Etwas beschämt, sich ihm gegenüber so schwach gezeigt zu haben, stand sie auf und griff zu einer Packung Taschentücher, die haufenweise auf dem Schreibtisch lagen. Sie nahm ihre Brille ab, putzte sich die Nase und tupfte zum Schluss über ihre feuchten und klebrigen Wangen und Augen. Dann setzte sie ihre Sehhilfe wieder auf und beobachtete, wie Kai sich auf dem Bett nach hinten lehnte, um nach Finn zu tasten. Der weinte mittlerweile laut und hatte begonnen, sich unruhig auf dem Rücken hin und her zu rollen.

»Ich glaube, der Kleine hat Hunger«, sagte Kai.

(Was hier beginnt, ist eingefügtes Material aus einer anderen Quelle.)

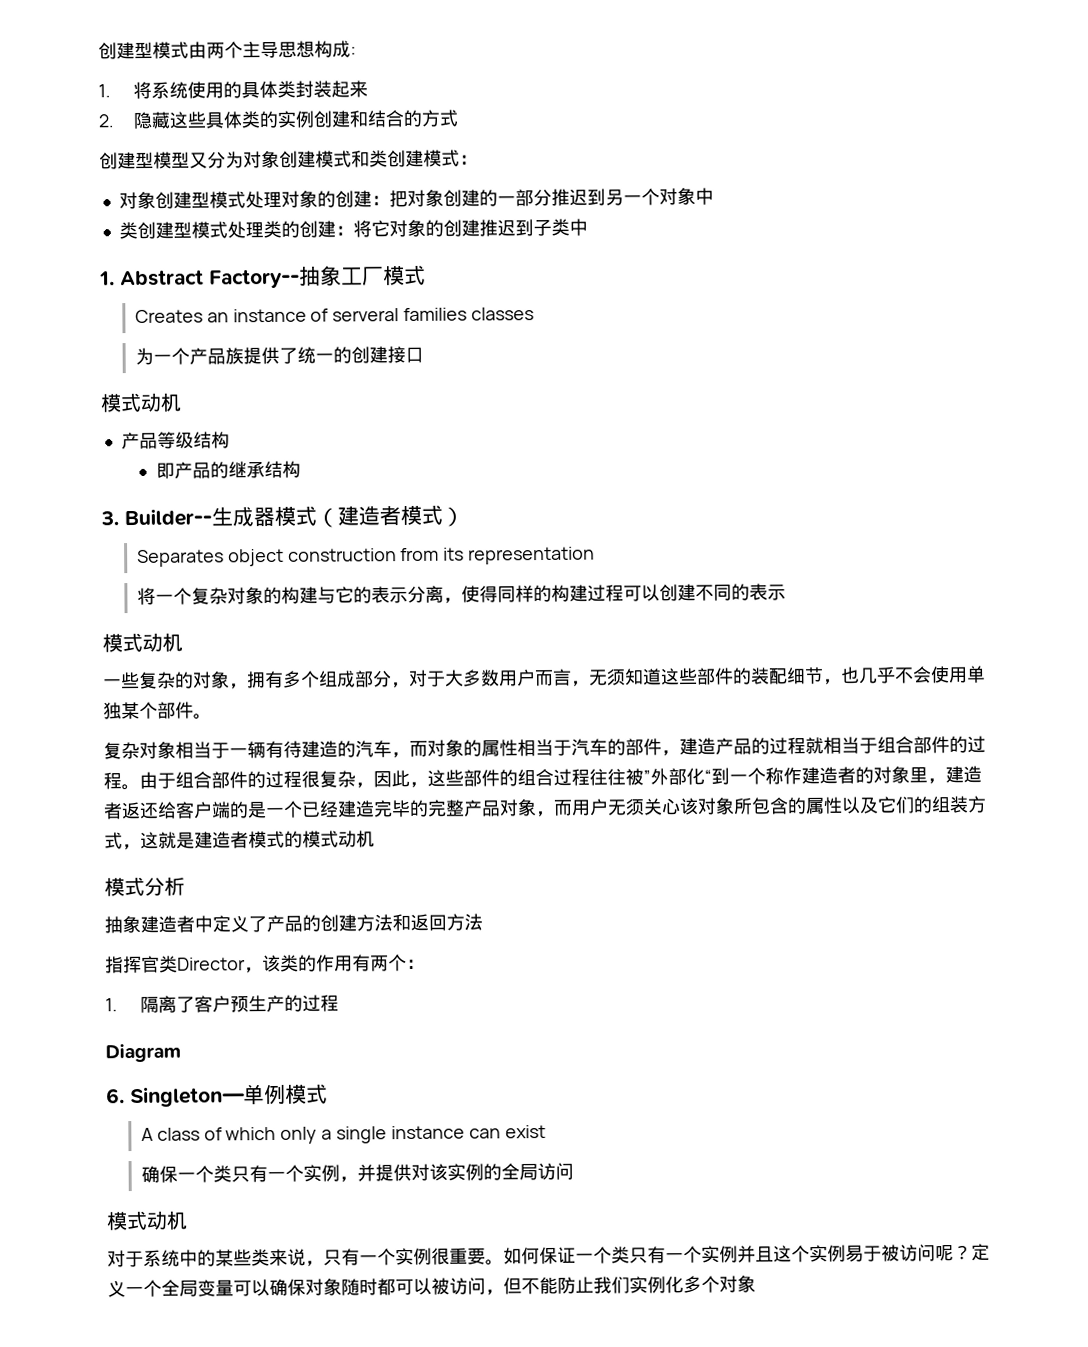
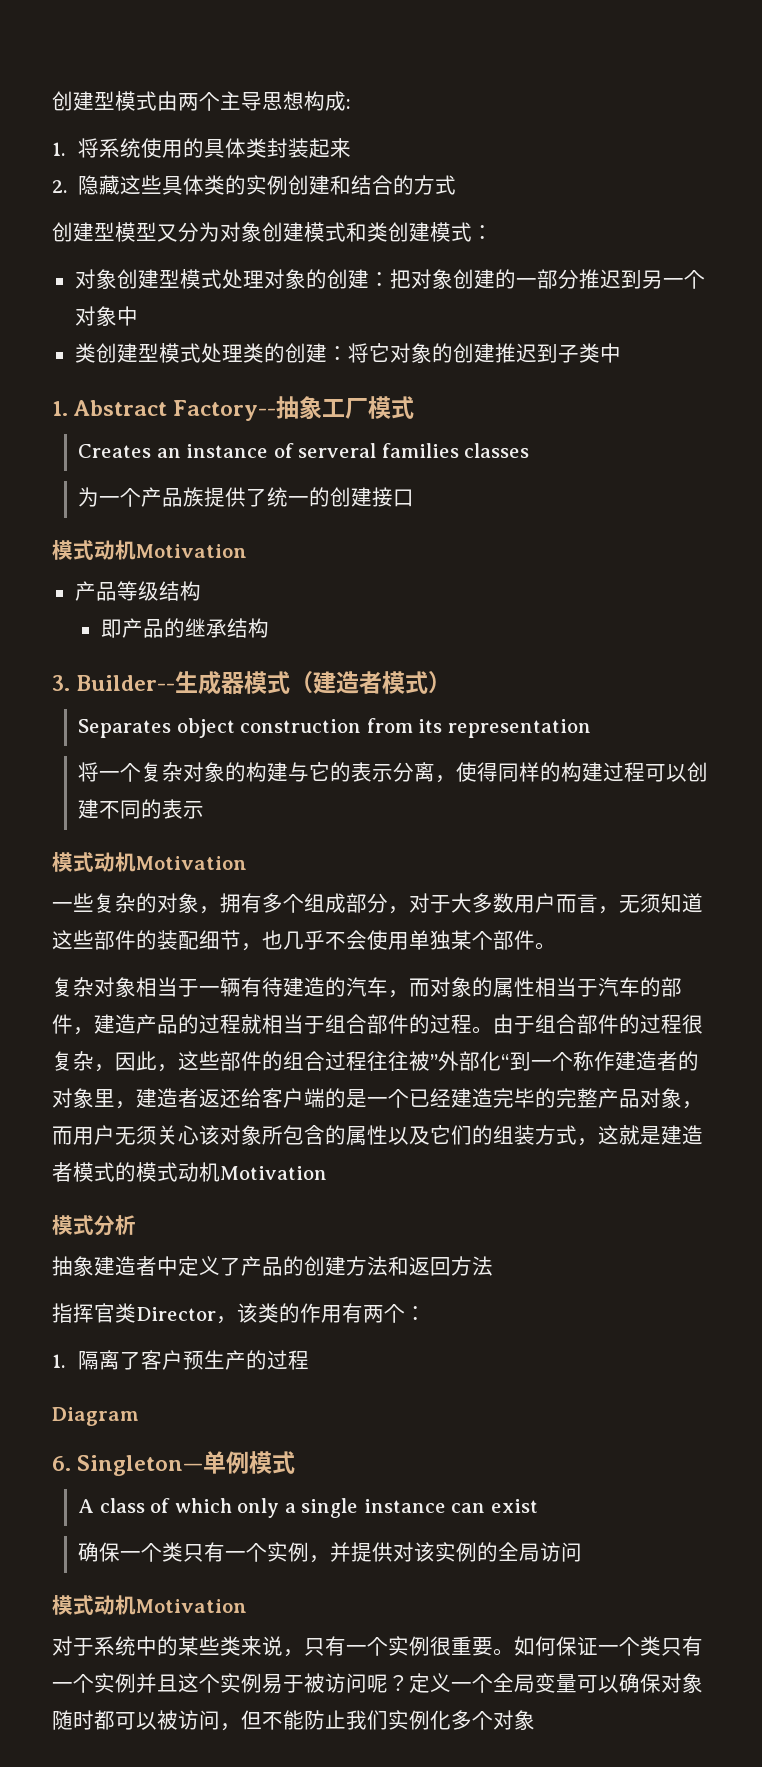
  为一个产品族提供了统一的创建接口
- 模式动机
+ 模式动机Motivation
  将一个复杂对象的构建与它的表示分离，使得同样的构建过程可以创建不同的表示
- 模式动机
+ 模式动机Motivation
- 由于组合部件的过程很复杂，因此，这些部件的组合过程往往被”外部化“到一个称作建造者的对象里，建造者返还给客户端的是一个已经建造完毕的完整产品对象，而用户无须关心该对象所包含的属性以及它们的组装方式，这就是建造者模式的模式动机
+ 由于组合部件的过程很复杂，因此，这些部件的组合过程往往被”外部化“到一个称作建造者的对象里，建造者返还给客户端的是一个已经建造完毕的完整产品对象，而用户无须关心该对象所包含的属性以及它们的组装方式，这就是建造者模式的模式动机Motivation
  确保一个类只有一个实例，并提供对该实例的全局访问
- 模式动机
+ 模式动机Motivation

Sandra schaute zu ihrem Neffen und biss sich reumütig auf die Unterlippe. Sie hatte ihn viel zu lang schreien lassen. »Ja, wahrscheinlich.« Etwas umständlich hockte sie sich über einer der gut gefüllten Reisetaschen und wühlte in der größeren nach einem Gläschen Brei. »Du kannst ziemlich gut mit kleinen Kindern umgehen«, versuchte sie das Gespräch weiter aufrecht zu halten und fand nach weiterer Suche in den Seitenfächern einen Plastiklöffel, ein Lätzchen sowie ein Baumwolltuch.